La raffinerie Dangote, située en périphérie de Lagos, est en train de devenir un pilier stratégique pour l’approvisionnement énergétique de l’Afrique. Face aux ruptures d’approvisionnement provoquées par le conflit iranien, le magnat nigérian Aliko Dangote a annoncé le renforcement des exportations d’essence et d’urée vers plusieurs pays du continent.
Fonctionnant désormais à pleine capacité — 650 000 barils par jour —, la raffinerie permet de compenser en grande partie les effets de la crise au Nigeria et dans une vaste zone allant de l’Afrique de l’Ouest à l’Afrique de l’Est. « Ce que je peux faire, c’est garantir aux Nigérians, ainsi qu’à la majeure partie de l’Afrique, que nous avons la capacité de les approvisionner », a assuré Aliko Dangote lors d’une visite sur le site industriel.

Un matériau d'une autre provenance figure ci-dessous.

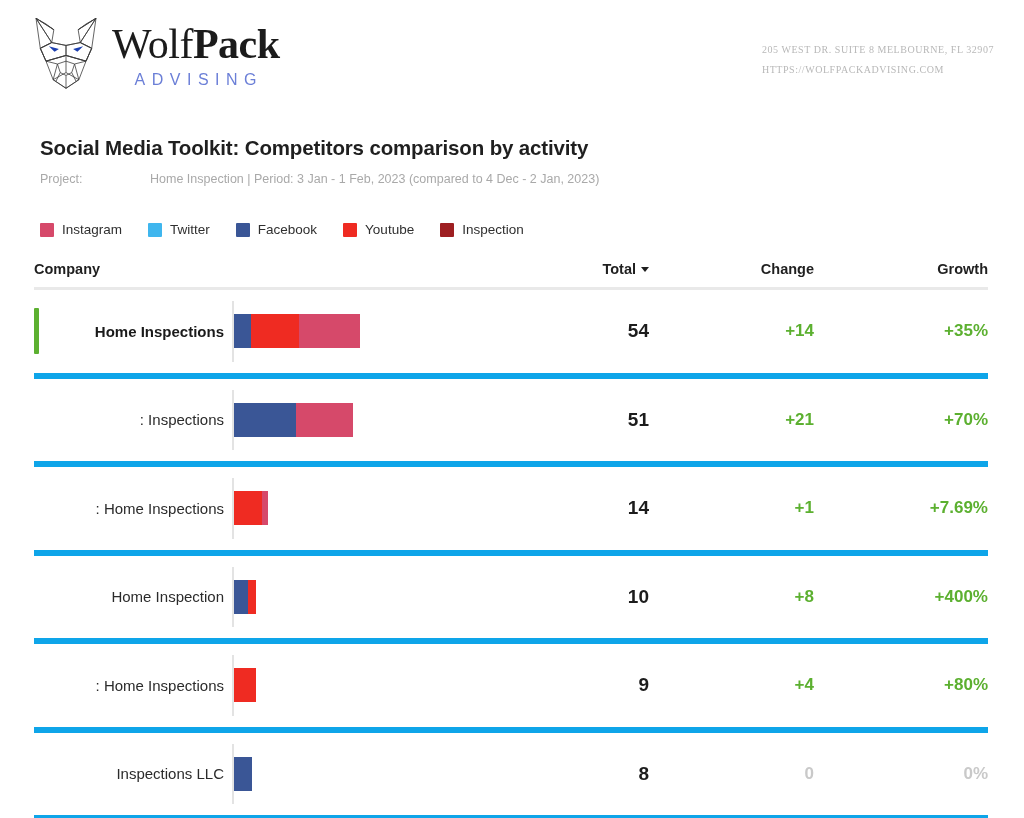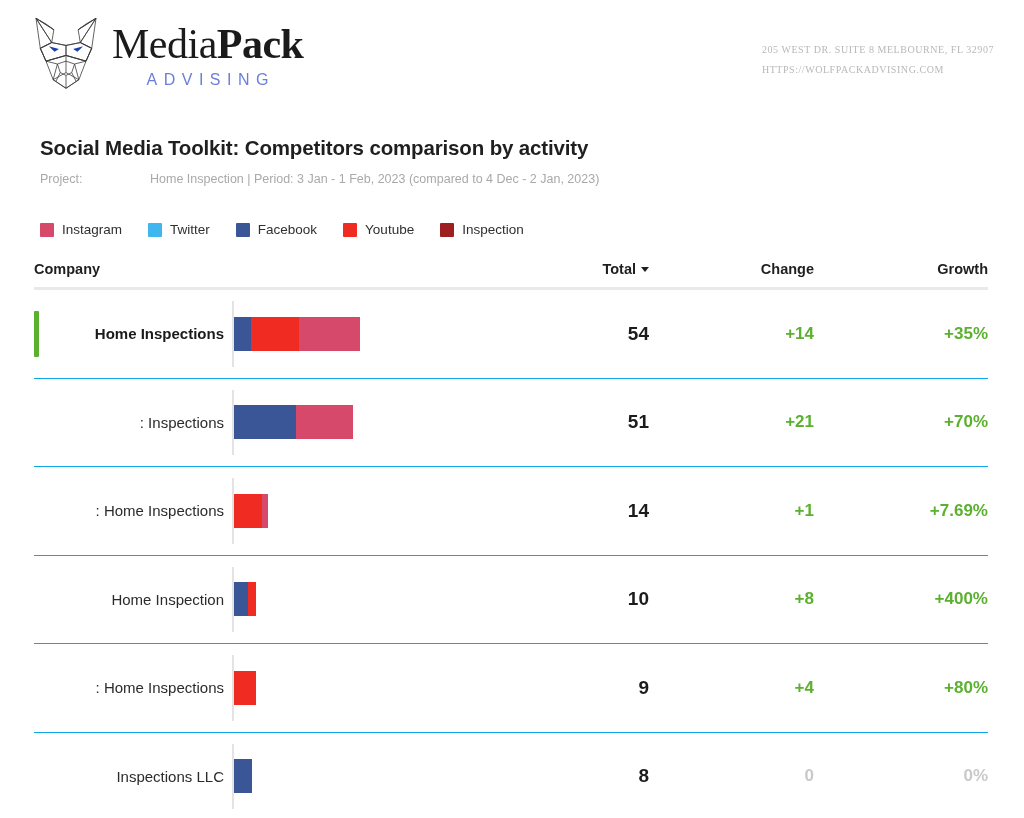--- a/index.html
+++ b/index.html
@@ -133,21 +133,21 @@
     border-top: 5.5px solid #1f1f1f;
     vertical-align: middle;
     position: relative;
     top: -1px;
   }
 
   .tbl-row {
     display: flex;
     align-items: center;
     height: 88.5px;
-    border-bottom: 1px solid #0ea5e9;
+    border-bottom: 6px solid #0ea5e9;
     position: relative;
   }
   .row-accent {
     position: absolute;
     left: 0;
     top: 50%;
     transform: translateY(-50%);
     width: 5px;
     height: 46px;
     background: #5cb030;
@@ -235,21 +235,21 @@
         <path d="M50 86 L50 104"></path>
         <path d="M14 48 L22 66"></path>
         <path d="M86 48 L78 66"></path>
       </g>
       <g fill="#1c3fb0">
         <path d="M26 45 L40 49 L34 53 Z"></path>
         <path d="M74 45 L60 49 L66 53 Z"></path>
       </g>
     </svg>
     <div class="brand-text">
-      <div class="brand-name"><span class="light">Media</span><span class="bold">Pack</span></div>
+      <div class="brand-name"><span class="light">Wolf</span><span class="bold">Pack</span></div>
       <div class="brand-sub">ADVISING</div>
     </div>
   </div>
 
   <div class="header-contact">
     <div>205 WEST DR. SUITE 8 MELBOURNE, FL 32907</div>
     <div>HTTPS://WOLFPACKADVISING.COM</div>
   </div>
 
 </div>

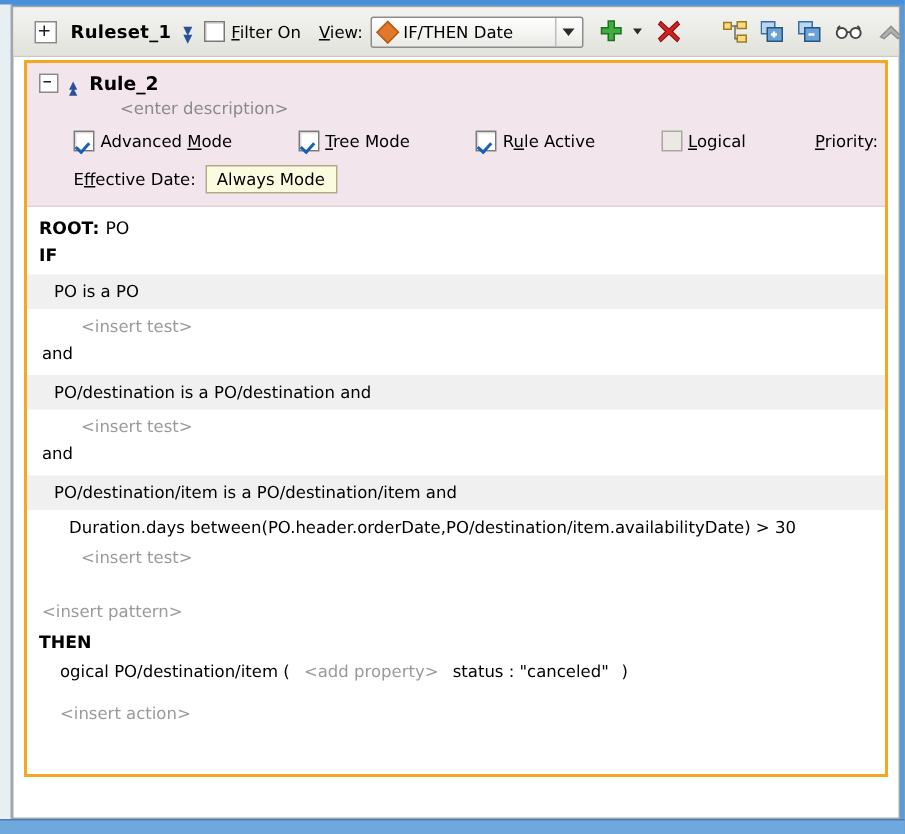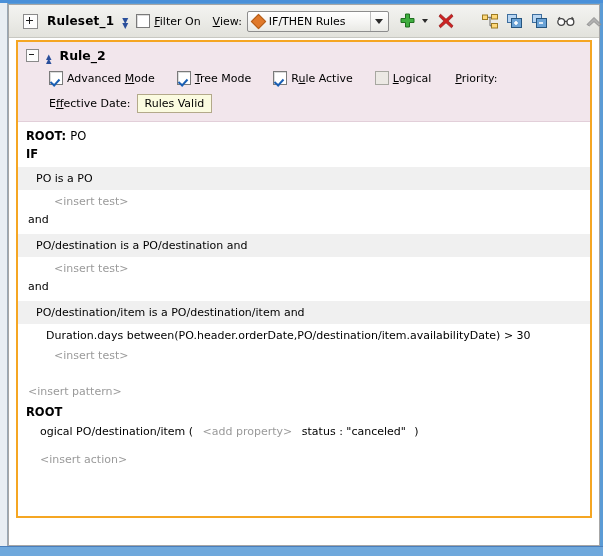--- a/index.html
+++ b/index.html
@@ -84,21 +84,21 @@
   .hrow{display:flex;align-items:center;padding-left:8px;}
   .sq{
     width:11px;height:11px;border:1px solid #8a8a8a;background:#fdfdfd;position:relative;flex:none;cursor:pointer;margin-right:7px;
   }
   .sq:before{content:"";position:absolute;left:2px;top:4px;width:5px;height:1px;background:#1d1d1d;}
   .upchev{color:#2a4f9b;font-size:11px;font-weight:bold;margin-right:8px;cursor:pointer;line-height:9px;
           display:flex;flex-direction:column;align-items:center;}
   .upchev span{display:block;height:4px;}
   .rule-name{font-weight:bold;font-size:12.5px;}
   .desc{color:#8a8a8a;font-size:11px;margin:3px 0 0 62px;}
-  .optrow{display:flex;align-items:center;margin-top:8px;padding-left:31px;}
+  .optrow{display:flex;align-items:center;margin-top:8px;padding-left:31px;gap:22px;}
   .opt{display:flex;align-items:center;margin-right:22px;white-space:nowrap;}
   .opt .lab{margin-left:4px;}
   .prio{display:flex;align-items:center;margin-left:2px;}
   .prio-combo{
     width:68px;height:18px;border:1px solid #8d8d8d;background:#fff;margin-left:5px;
     display:flex;align-items:center;cursor:pointer;flex:none;
   }
   .prio-combo .txt{flex:1;padding-left:4px;font-size:11px;}
   .prio-combo .arrow{
     width:15px;height:14px;margin-right:2px;border:1px solid #9b9b9b;
@@ -145,21 +145,21 @@
           <span>▾</span>
       </div>
 
       <div class="cbox"></div>
       <div class="tb-lbl"><u>F</u>ilter On</div>
 
       <div class="viewlbl"><u>V</u>iew:</div>
 
       <div class="combo">
         <div class="diamond"></div>
-        <div class="txt">IF/THEN Rules</div>
+        <div class="txt">IF/THEN Date</div>
         <div class="arrow">
             <i class="tri-d"></i>
           </div>
       </div>
 
       <div class="ic" style="width:22px;height:22px;margin-left:8px;">
         <svg width="17" height="17" viewBox="0 0 17 17">
           <path d="M6.5 1 h4 v4.5 h4.5 v4 h-4.5 v4.5 h-4 v-4.5 H2 v-4 h4.5 z" fill="#3fae3f" stroke="#1f6f1f" stroke-width="1"></path>
         </svg>
       </div>
@@ -220,20 +220,21 @@
       <div class="card-head">
         <div class="hrow">
           <div class="sq"></div>
           <div class="upchev">
             <span>▴</span>
               <span>▴</span>
           </div>
           <div class="rule-name">Rule_2</div>
         </div>
 
+        <div class="desc">&lt;enter description&gt;</div>
 
         <div class="optrow">
           <div class="opt">
             <span class="cbox on"></span>
             <span class="lab">Advanced <u>M</u>ode</span>
           </div>
           <div class="opt">
             <span class="cbox on"></span>
             <span class="lab"><u>T</u>ree Mode</span>
           </div>
@@ -245,21 +246,21 @@
             <span class="cbox dis"></span>
             <span class="lab"><u>L</u>ogical</span>
           </div>
           <div class="prio">
             <span><u>P</u>riority:</span>
           </div>
         </div>
 
         <div class="effrow">
           <span>E<u>f</u>fective Date:</span>
-          <span class="effval">Rules Valid</span>
+          <span class="effval">Always Mode</span>
         </div>
       </div>
 
       <div>
 
         <div class="kw" style="padding-top:7px;">
           <span>ROOT:</span>
           <span class="nrm">PO</span>
         </div>
 
@@ -275,21 +276,21 @@
         <div class="and">and</div>
         <div class="pad"></div>
 
         <div class="pat">PO/destination/item is a PO/destination/item  and</div>
         <div class="expr">Duration.days between(PO.header.orderDate,PO/destination/item.availabilityDate)  &gt;  30</div>
         <div class="test">&lt;insert test&gt;</div>
 
         <div style="height:14px;"></div>
         <div class="ins">&lt;insert pattern&gt;</div>
 
-        <div class="kw" style="padding-top:3px;">ROOT</div>
+        <div class="kw" style="padding-top:3px;">THEN</div>
 
         <div class="act">
           <span>ogical PO/destination/item (</span>
           <span class="ghost" style="margin:0 6px;">&lt;add property&gt;</span>
           <span>status : "canceled"</span>
           <span style="margin-left:5px;">)</span>
         </div>
 
         <div class="ins" style="padding-left:22px;padding-top:11px;">&lt;insert action&gt;</div>
       </div>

Depuis le début de l’intensification des exportations, 17 cargaisons d’essence ont déjà été envoyées vers d’autres pays africains. Les livraisons d’urée, très demandées par les acheteurs à la recherche d’alternatives face à la baisse de disponibilité mondiale, ont également augmenté. La raffinerie dispose d’une capacité annuelle pouvant atteindre 3 millions de tonnes métriques d’urée, dont l’essentiel était jusque-là destiné aux marchés américains et sud-américains.
Malgré ces efforts, les prix du carburant restent élevés au Nigeria, conséquence de la hausse des cours du pétrole. Pour contrer cette tendance, Aliko Dangote plaide pour davantage d’approvisionnements en brut libellés en monnaie locale, afin de stabiliser les coûts et soutenir les consommateurs.
Avec cette montée en puissance, la raffinerie Dangote s’impose comme un acteur clé pour la sécurité énergétique du continent, capable de répondre aux crises et de renforcer la résilience des économies africaines face aux perturbations internationales.